In der Tat, es ist eine Zumutung an den Menschen, wenn man fordert, er solle einfältig werden. Denn von Art und Wesen ist er alles eher als einfach. Die Sorglosigkeit des Vogels oder der Lilie auf dem Feld ist ihm nicht von Natur aus auf den Leib geschrieben, er ist ausgestattet mit der planenden, vorsorgenden Vernunft, die ihn befreit von der dumpfen Bindung an den Augenblick. Und doch kann er nur leben in diesem Anblick, in diesen Verhältnissen und Bedingungen, die er sich nicht selbst gewählt hat. Zur einen Entscheidung berufen, ist er zugleich gebannt an den ihm zugewiesenen Ort. Er kommt nicht los vom Hunger nach dem Unendlichen, und genausowenig kommt er los von der härtesten, unauflöslichen Endlichkeit. Wie man es wenden mag, der Mensch zeigt sich gespalten und gedoppelt. Einfach ist Gott und Gott allein, und was die Einfachheit angeht, scheinen Pflanze und Tier ihm näher zu sein als der Mensch.
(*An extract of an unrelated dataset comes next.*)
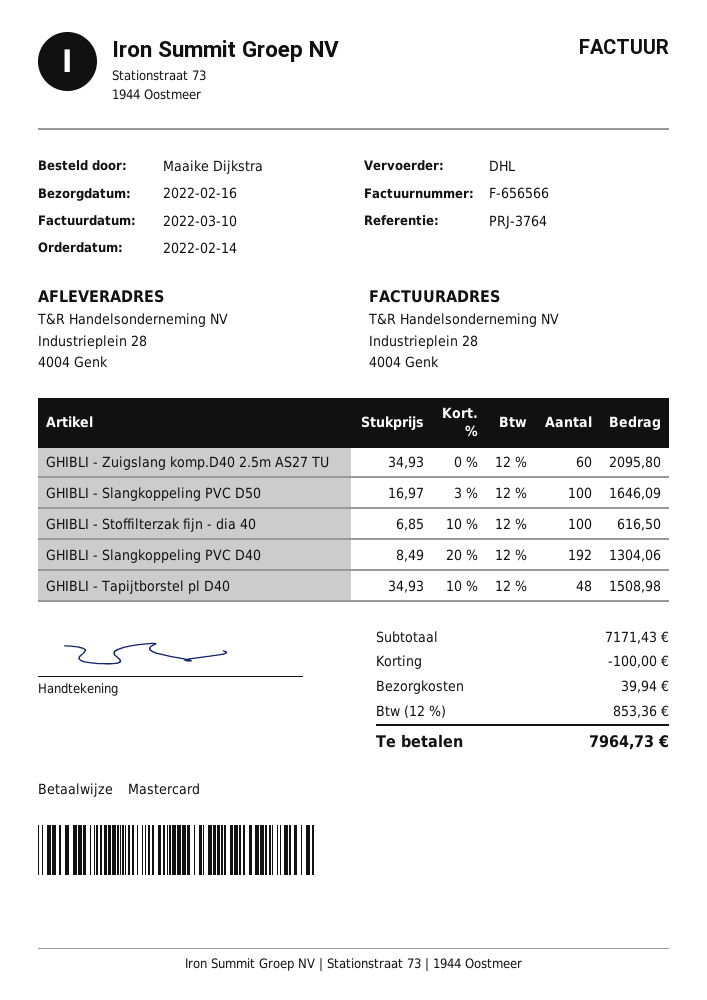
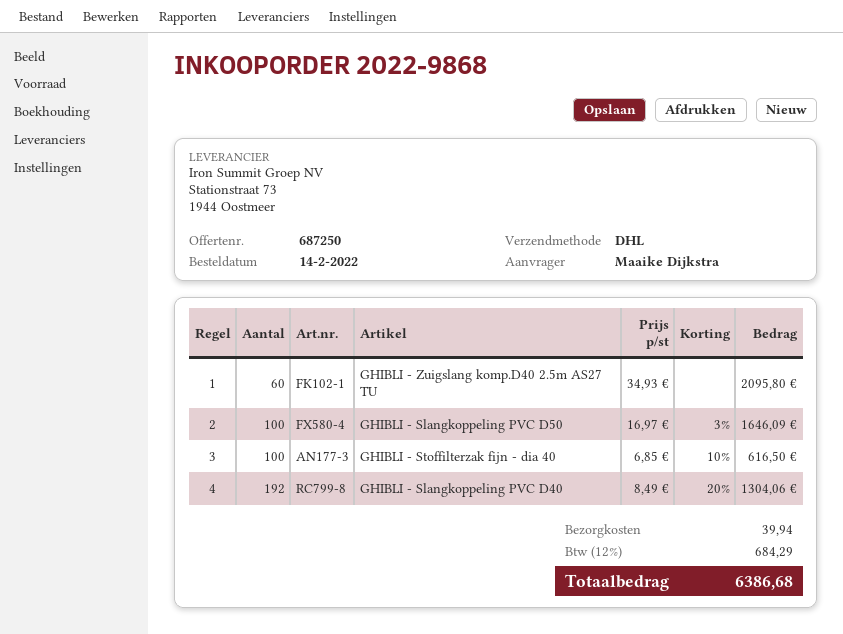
GHIBLI - Tapijtborstel pl D40: 48 x 34.93 - 10% = 1508.98 -> none
discount: 100.00 -> none
tax: 12% = 853.36 -> 12% = 684.29
total: 7964.73 -> 6386.68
Wird es so nicht gar zur Vermessenheit, zur Untreue gegen ein Wesensgesetz, wenn der Mensch sich unterfängt, nach dem einfältigen Herzen zu streben?
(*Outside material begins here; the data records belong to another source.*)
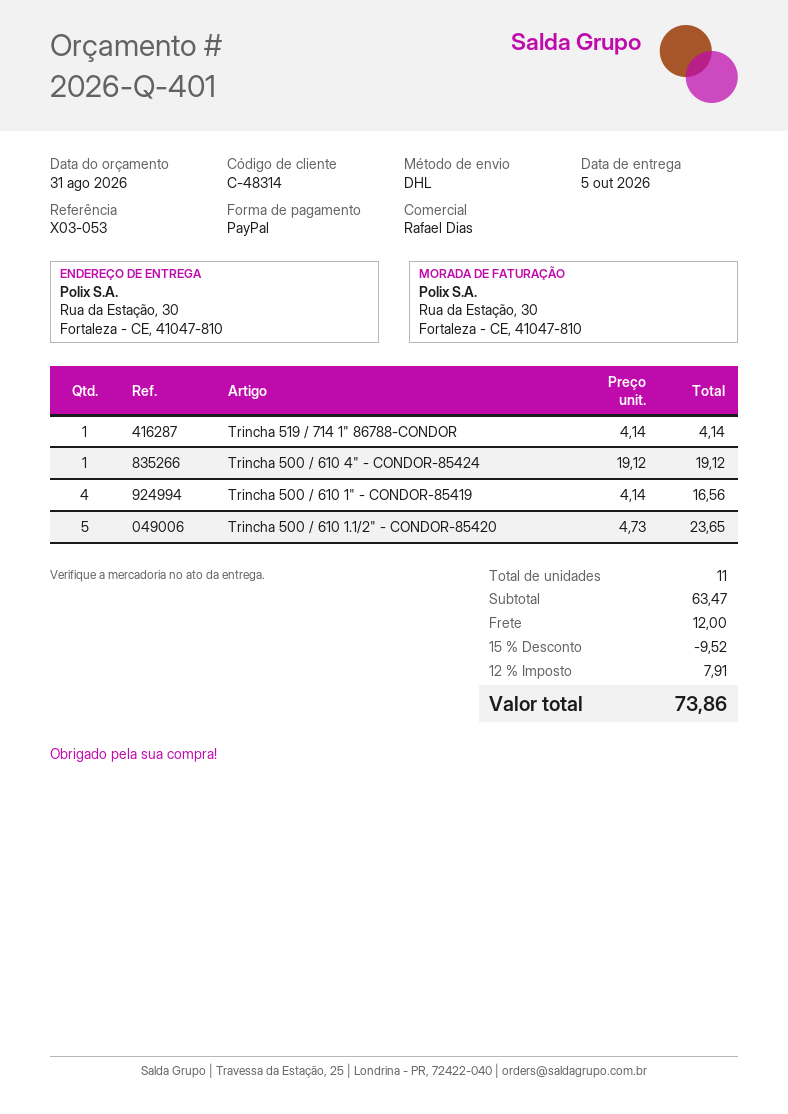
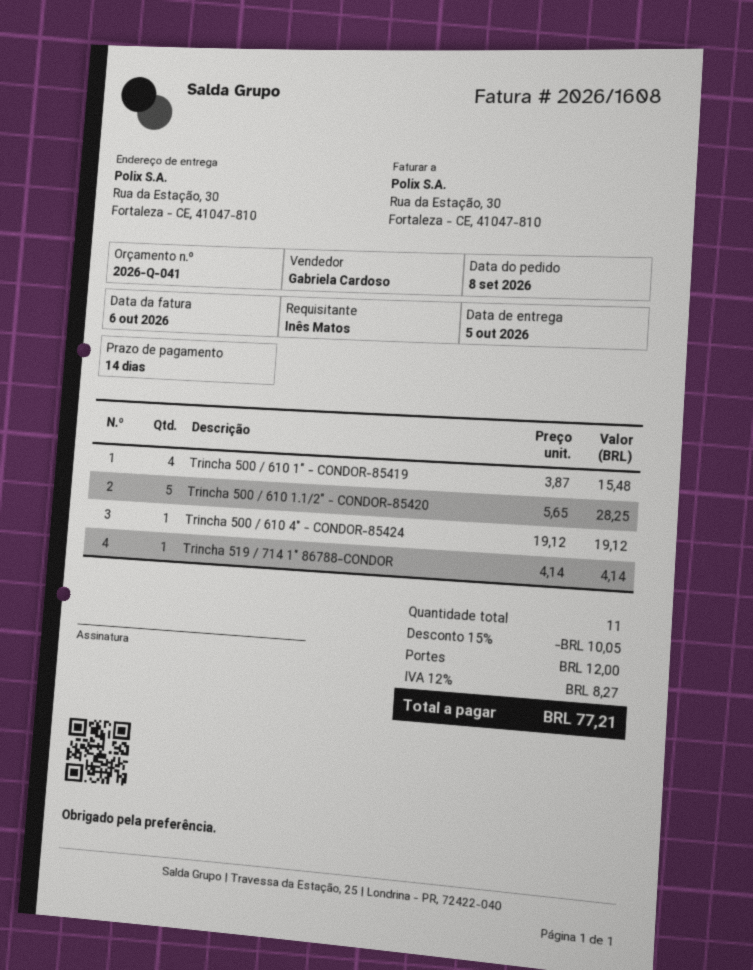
quote number: 2026-Q-401 -> 2026-Q-041
sales rep: Rafael Dias -> Gabriela Cardoso
Trincha 500 / 610 1" - CONDOR-85419: 4 x 4.14 = 16.56 -> 4 x 3.87 = 15.48
Trincha 500 / 610 1.1/2" - CONDOR-85420: 5 x 4.73 = 23.65 -> 5 x 5.65 = 28.25
discount: 15% = 9.52 -> 15% = 10.05
tax: 12% = 7.91 -> 12% = 8.27
total: 73.86 -> 77.21

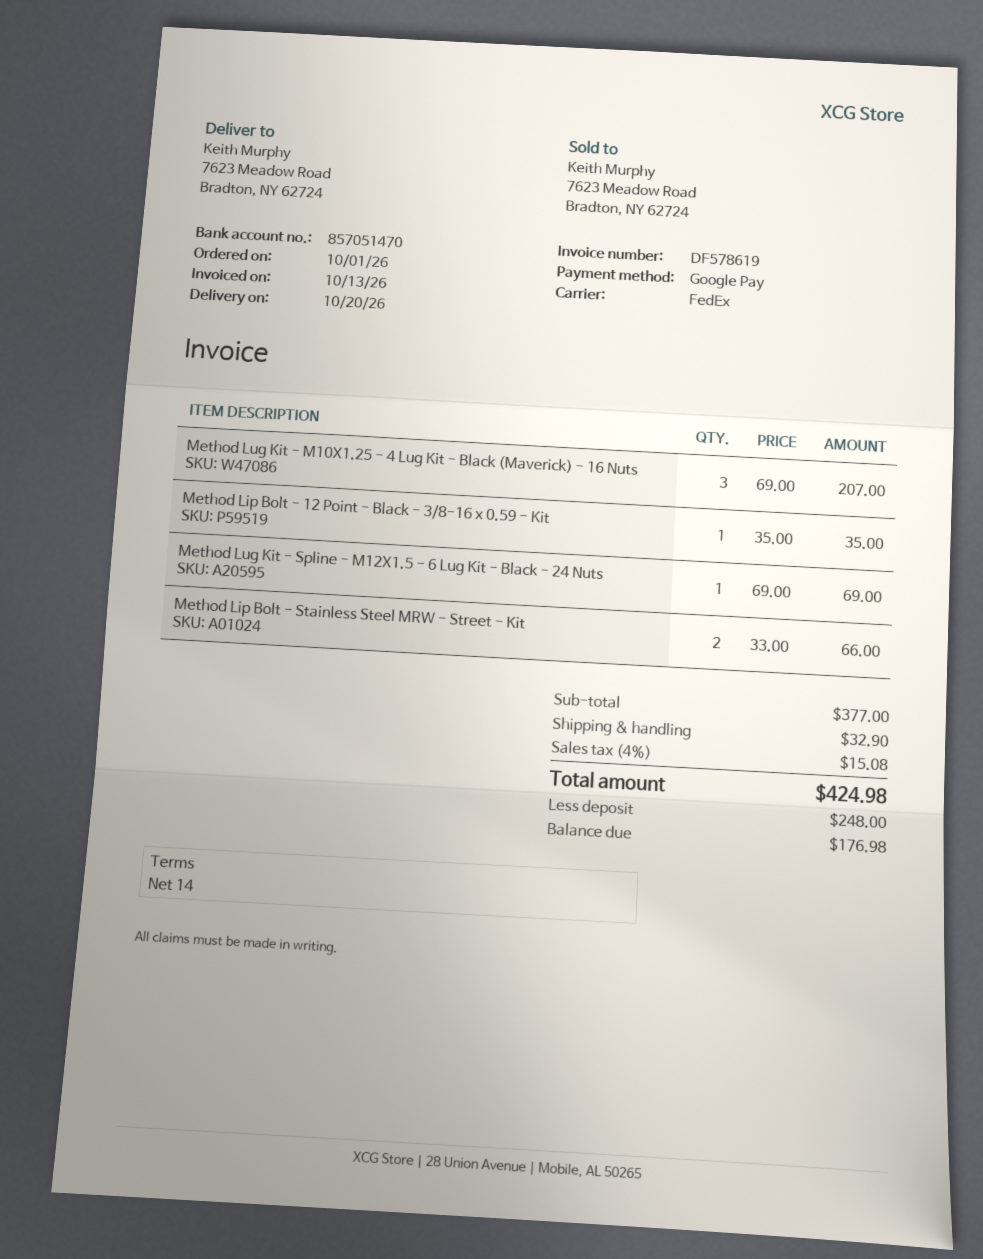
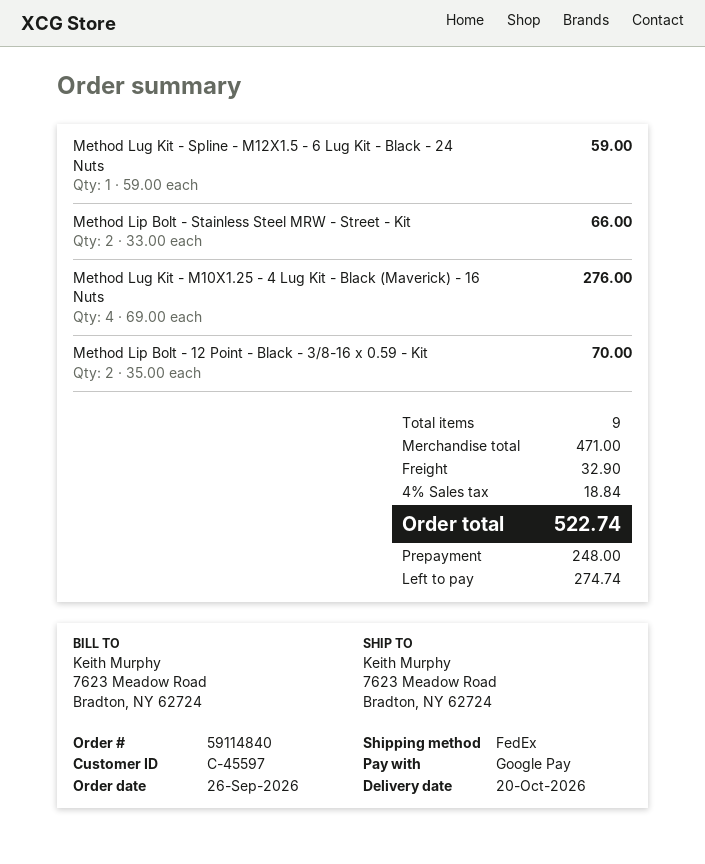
order date: 2026-10-01 -> 2026-09-26
Method Lug Kit - M10X1.25 - 4 Lug Kit - Black (Maverick) - 16 Nuts: 3 x 69.00 = 207.00 -> 4 x 69.00 = 276.00
Method Lip Bolt - 12 Point - Black - 3/8-16 x 0.59 - Kit: 1 x 35.00 = 35.00 -> 2 x 35.00 = 70.00
Method Lug Kit - Spline - M12X1.5 - 6 Lug Kit - Black - 24 Nuts: 1 x 69.00 = 69.00 -> 1 x 59.00 = 59.00
subtotal: 377.00 -> 471.00
tax: 4% = 15.08 -> 4% = 18.84
total: 424.98 -> 522.74
balance: 176.98 -> 274.74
Jener, der uns geboten hat, einfältig zu sein wie die Tauben, sorglos wie die Vögel und die Lilien, er allein ermächtigt uns zur Einfalt. Sein Herz ist das Urbild des einfältigen Herzens. Es ist Menschenherz, ganz und gar, Herz, beladen mit unserer Schuld und Not, beladen mit uns selbst bis hinein in die Verlassenheit am Kreuz. Aber in diesem Herzen ist alle menschliche Wirklichkeit hingewendet und hingegeben an den Vater. Sie reicht im Herzen Jesu hinein bis in den einfachen Gott. Und Gott selbst ist uns zugewendet im Herzen, im menschlichen Herzen seines Sohnes. Es ist eine und dieselbe Gebärde, mit der in Jesus Gott sich dem Menschen und der Mensch sich Gott überantwortet, es ist eine und dieselbe Person des Sohnes, der eine Christus, der beides ungetrennt und unvermischt umfaßt, göttliche und menschliche Natur. Die scheinbar so komplizierte Formel des Dogmas vom Gottmenschen Jesus Christus hat den Sinn, uns das Geheimnis seines einfältigen Herzens zu sagen, dieses Hindurchreichen Gottes zum Menschen und des Menschen zu Gott in Jesus, in dem nichts von der Wirklichkeit des Menschen und nichts von der Wirklichkeit Gottes selbst verlorengeht, und beide schlagen doch ineinander und ineins.
Der Schlag des einfältigen Herzens ist so in einem ein doppelter Schlag: nichts anderes als Hingabe an den Vater - und zugleich nichts anderes als Hingabe an die Welt. Der Leib, den Jesus am Kreuze darbringt, ist hingegeben an den Vater und hingegeben für uns, er ist Opfer und Mahl. Hinwendung zu Gott und Hinwendung zur Welt werden im Herzen Jesu eins.
Und die Welt ist wahrhaft in diesem Herzen befaßt. „In Ihm ist alles erschaffen“ (Kol 1,16). Als der Schöpfergott die Fülle dessen dachte, was er da ins Sein rufen wollte, hat er, in diesem Vielen, doch nur Eines gedacht, er hat Jesus gedacht: in seinem Herzen wollte er alles miteinander und mit sich selbst verbinden (man denke an die Christus-Aussagen des Epheser- und Kolosserbriefes). Und er hat nicht nur die ideale Welt gedacht, die Welt, wie sie sein soll, er hat die Welt gedacht, wie sie wirklich geworden ist im Gefälle unserer Schuld, und auch sie hat er eingeholt in der erlösenden Hingabe des einfältigen Herzens seines Sohnes.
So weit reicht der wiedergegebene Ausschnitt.